Results: MT failed in 148 (25.0%) of the 591 patients with internal carotid artery or middle cerebral artery M1 occlusion. Of these 148 patients, 48 received RS (RS group) and 100 were left without further treatment (no stenting group). Recanalization was successful in 64.6% (31 of 48 patients) of RS group. Compared with no stenting group, RS group showed a significantly higher rate of good outcome (modified Rankin Scale score, 0–2; 39.6% versus 22.0%; P=0.031) without increasing symptomatic intracranial hemorrhage (16.7% versus 20.0%; P=0.823) or mortality (12.5% versus 19.0%; P=0.360). Of the RS group, patients who had recanalization success had 54.8% of good outcome, which is comparable to that (55.4%) of recanalization success group with MT. RS remained independently associated with good outcome after adjustment of other factors (odds ratio, 3.393; 95% confidence interval, 1.192–9.655; P=0.022). Follow-up vascular imaging was available in the 23 (74.2%) of 31 patients with recanalization success with RS. The stent was patent in 20 (87.0%) of the 23 patients. Glycoprotein IIb/IIIa inhibitor was significantly associated with stent patency but not with symptomatic intracranial hemorrhage.

Conclusions: RS was independently associated with good outcomes without increasing symptomatic intracranial hemorrhage or mortality. RS seemed considered in MT-failed internal carotid artery or middle cerebral artery M1 occlusion.

Introduction

After the success of 5 randomized clinical trials, most guidelines recommend mechanical thrombectomy (MT) for acute stroke because of anterior circulation large vessel occlusion (LVO).[1–7] Nevertheless, in a meta-analysis of the 5 pivotal randomized controlled trials of MT, the rate of recanalization failure was up to 29%.[8] Because recanalization success is one of the most powerful factors for good outcome after acute stroke,[1–9] many studies have been focused on improving MT efficacy.[10,11] Yet, few studies have addressed on the rescue treatment strategies for recanalization failure with the currently available MT tools. Permanent placement of a self-expanding stent has been suggested as a primary or rescue modality for intracranial LVO.[12–17] After MT failed in patients with acute stroke because of anterior circulation LVO, however, there has only been one small single-center case series comparing rescue permanent stenting (RS) and nonstenting groups without further treatment.[18]

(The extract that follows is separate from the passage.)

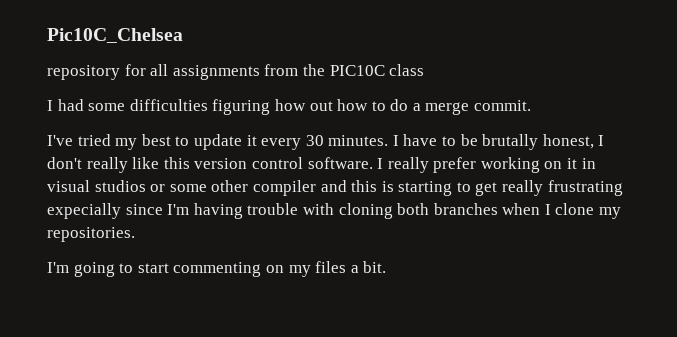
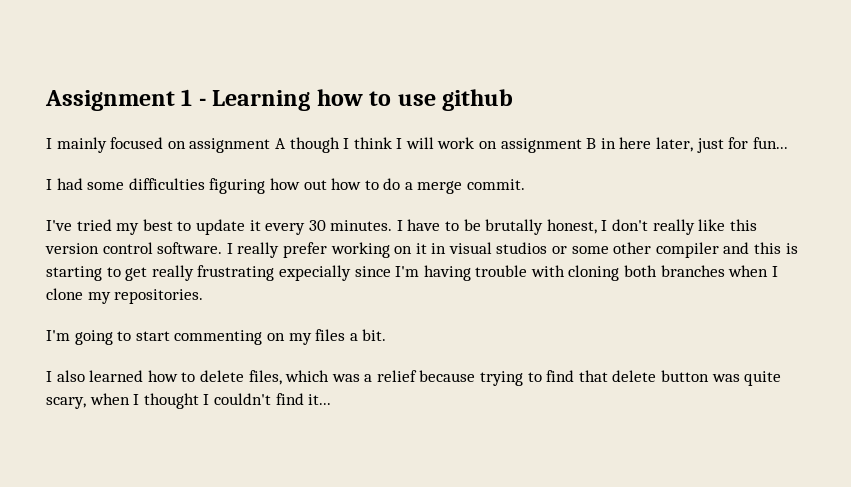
[47,28,183,43] [47,64,425,80] Pic10C_Chelsea // repository for all assignments from the PIC10C class -> [45,89,514,111] [46,137,788,153] Assignment 1 - Learning how to use github // I mainly focused on assignment A though I think I will work on assignment B in here later, just for fun...
(387, 267) none -> [46,370,782,386] [46,393,332,409] // I also learned how to delete files, which was a relief because trying to find that delete button was quite scary, when I thought I couldn't find it...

We hypothesized that patients with RS (RS group [RSG]) would have better outcomes than those without RS who were left nonrecanalized (no stenting group [NSG]) after MT failed. To test the hypothesis, we compared functional outcome at 3 months, symptomatic intracranial hemorrhage (sICH), and mortality between RSG and NSG in a cohort of patients in whom MT had failed to recanalize intracranial internal carotid artery (ICA) or middle cerebral artery (MCA) M1 occlusion.